◆ **MATERIAL SUPPLIED**:
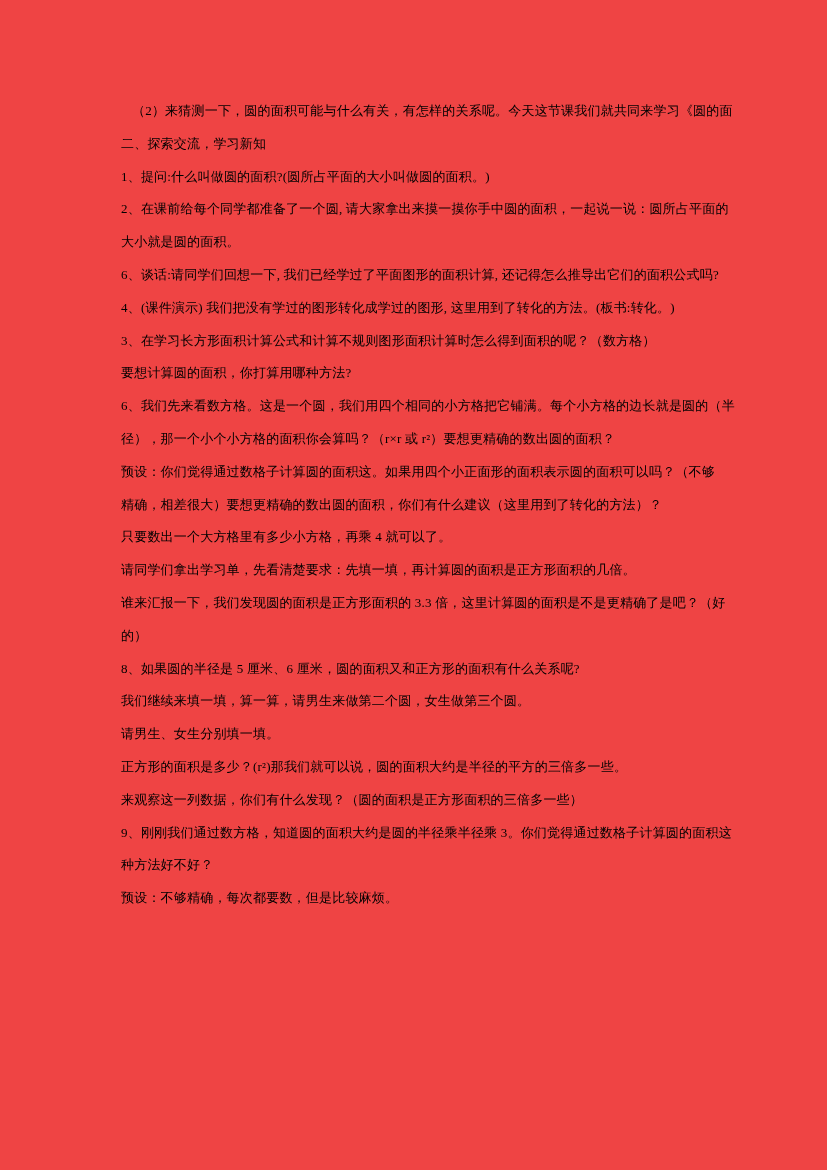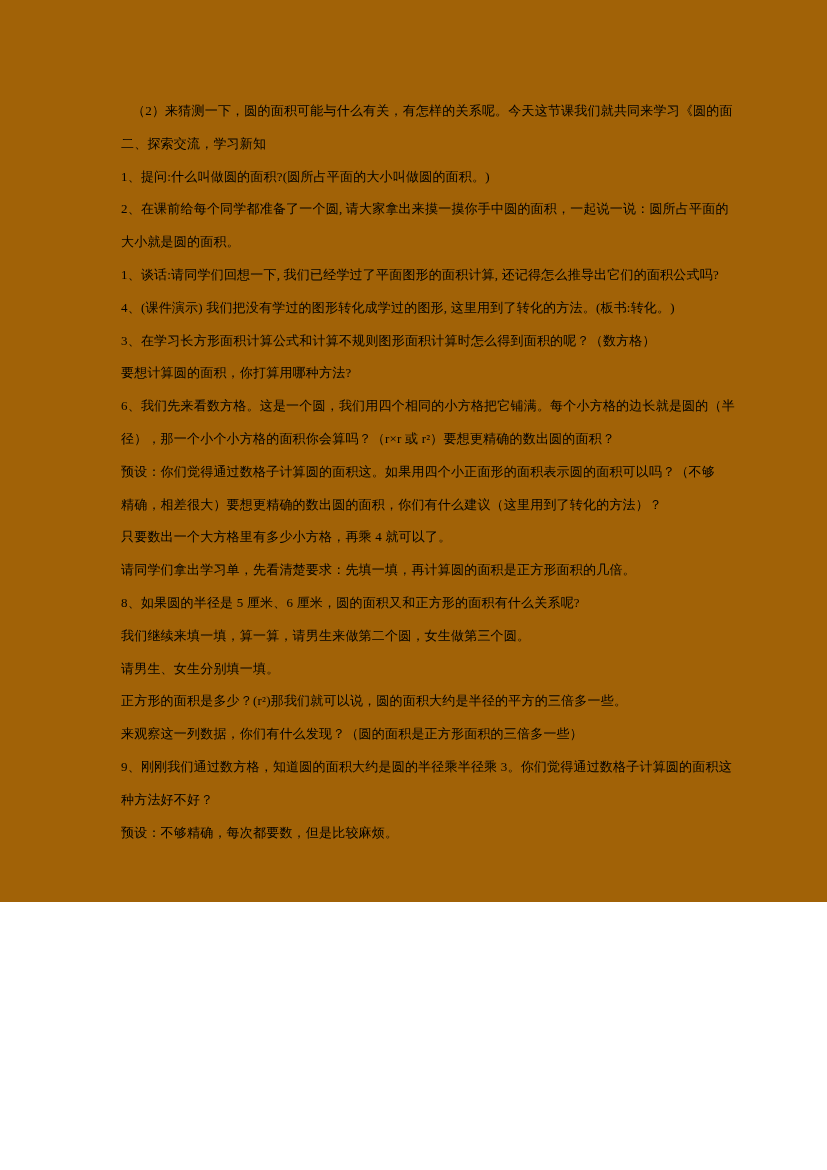--- a/index.html
+++ b/index.html
@@ -10,8 +10,8 @@
   .page {
     position: relative;
     width: 827px;
-    height: 902px;
-    background: #a16207;
+    height: 1170px;
+    background: #ef4444;
     overflow: hidden;
     font-family: "Liberation Serif", "DejaVu Serif", serif;
   }

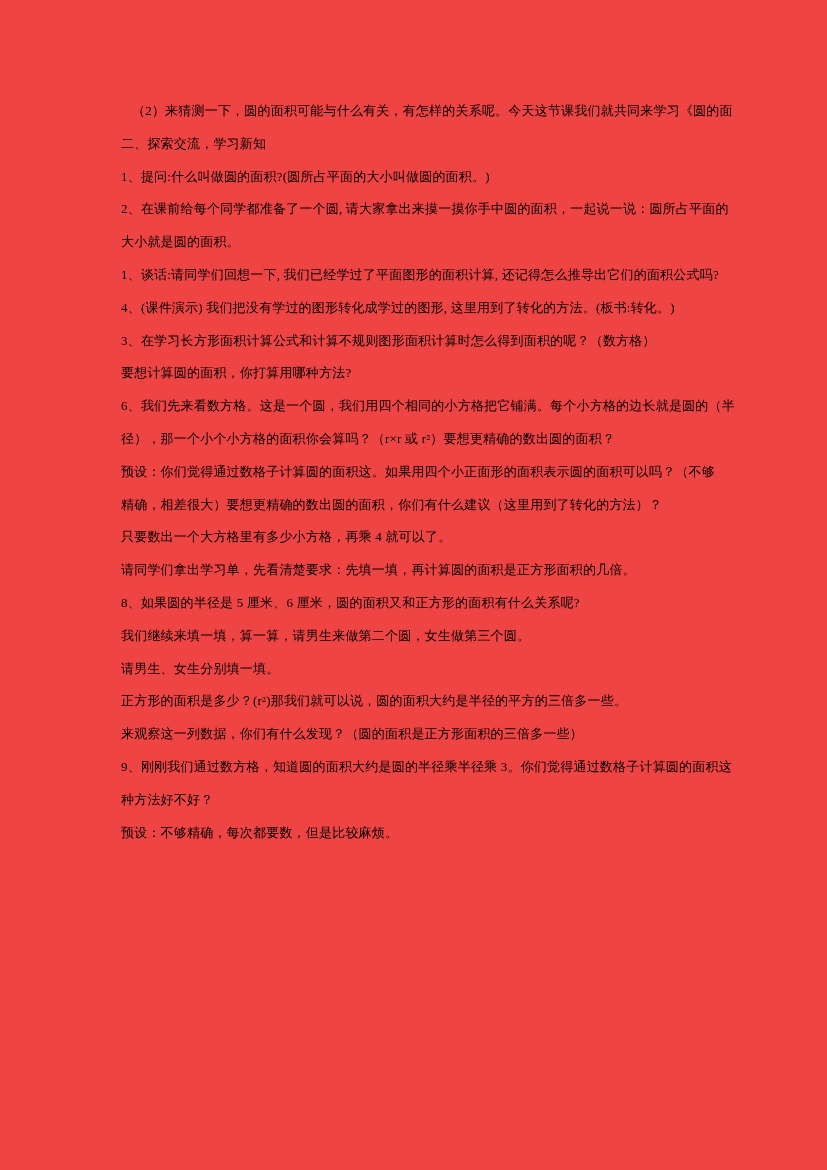--- a/index.html
+++ b/index.html
@@ -62,7 +62,7 @@
     </div>
 
     <div class="paragraph">
-      <div class="line">1、谈话:请同学们回想一下, 我们已经学过了平面图形的面积计算, 还记得怎么推导出它们的面积公式吗?</div>
+      <div class="line">6、谈话:请同学们回想一下, 我们已经学过了平面图形的面积计算, 还记得怎么推导出它们的面积公式吗?</div>
     </div>
 
     <div class="paragraph">

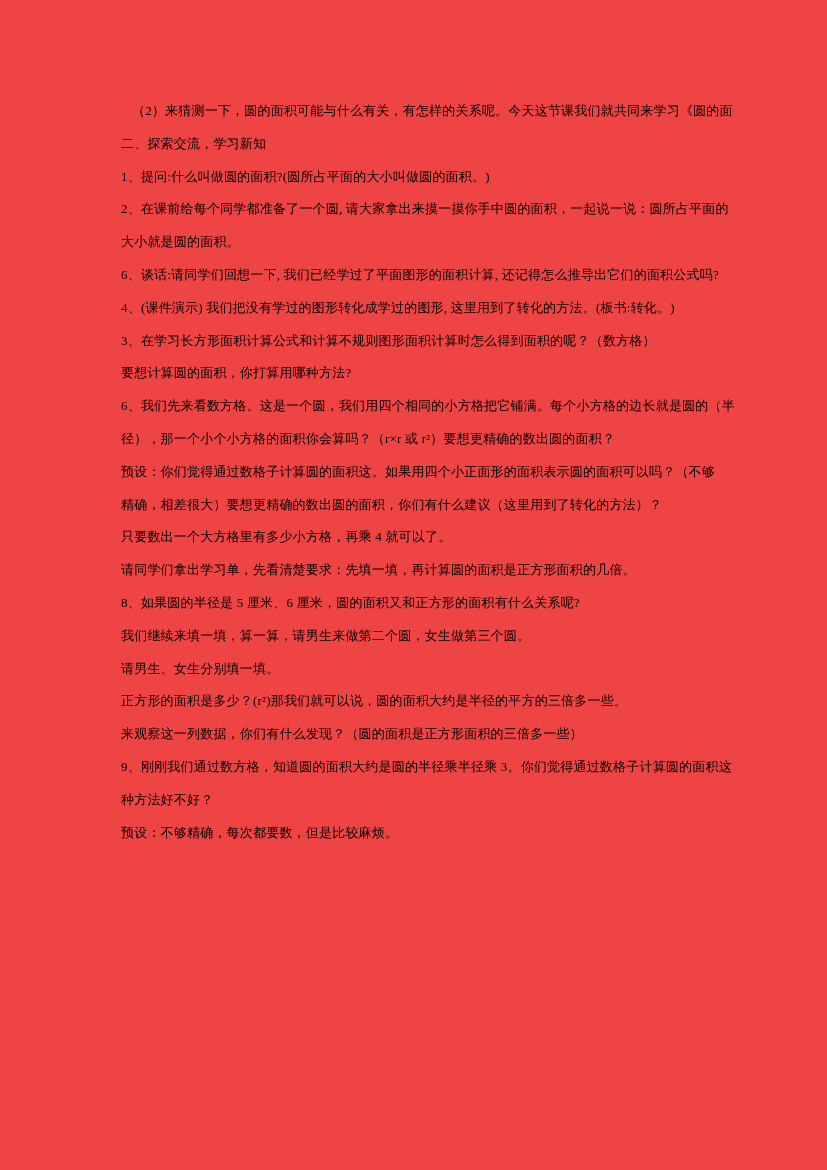--- a/index.html
+++ b/index.html
@@ -96,6 +96,10 @@
       <div class="line">请同学们拿出学习单，先看清楚要求：先填一填，再计算圆的面积是正方形面积的几倍。</div>
     </div>
 
+    <div class="paragraph">
+      <div class="line">谁来汇报一下，我们发现圆的面积是正方形面积的 3.3 倍，这里计算圆的面积是不是更精确了是吧？（好</div>
+      <div class="line">的）</div>
+    </div>
 
     <div class="paragraph">
       <div class="line">8、如果圆的半径是 5 厘米、6 厘米，圆的面积又和正方形的面积有什么关系呢?</div>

◆ **TASK DESCRIPTION**: The answer should be the complete listing, set down exactly, without pictures.

◆ **EXERCISE ANSWER**:
--- a/index.html
+++ b/index.html
@@ -10,8 +10,8 @@
   .page {
     position: relative;
     width: 827px;
-    height: 902px;
-    background: #a16207;
+    height: 1170px;
+    background: #ef4444;
     overflow: hidden;
     font-family: "Liberation Serif", "DejaVu Serif", serif;
   }

--- a/index.html
+++ b/index.html
@@ -62,7 +62,7 @@
     </div>
 
     <div class="paragraph">
-      <div class="line">1、谈话:请同学们回想一下, 我们已经学过了平面图形的面积计算, 还记得怎么推导出它们的面积公式吗?</div>
+      <div class="line">6、谈话:请同学们回想一下, 我们已经学过了平面图形的面积计算, 还记得怎么推导出它们的面积公式吗?</div>
     </div>
 
     <div class="paragraph">

--- a/index.html
+++ b/index.html
@@ -96,6 +96,10 @@
       <div class="line">请同学们拿出学习单，先看清楚要求：先填一填，再计算圆的面积是正方形面积的几倍。</div>
     </div>
 
+    <div class="paragraph">
+      <div class="line">谁来汇报一下，我们发现圆的面积是正方形面积的 3.3 倍，这里计算圆的面积是不是更精确了是吧？（好</div>
+      <div class="line">的）</div>
+    </div>
 
     <div class="paragraph">
       <div class="line">8、如果圆的半径是 5 厘米、6 厘米，圆的面积又和正方形的面积有什么关系呢?</div>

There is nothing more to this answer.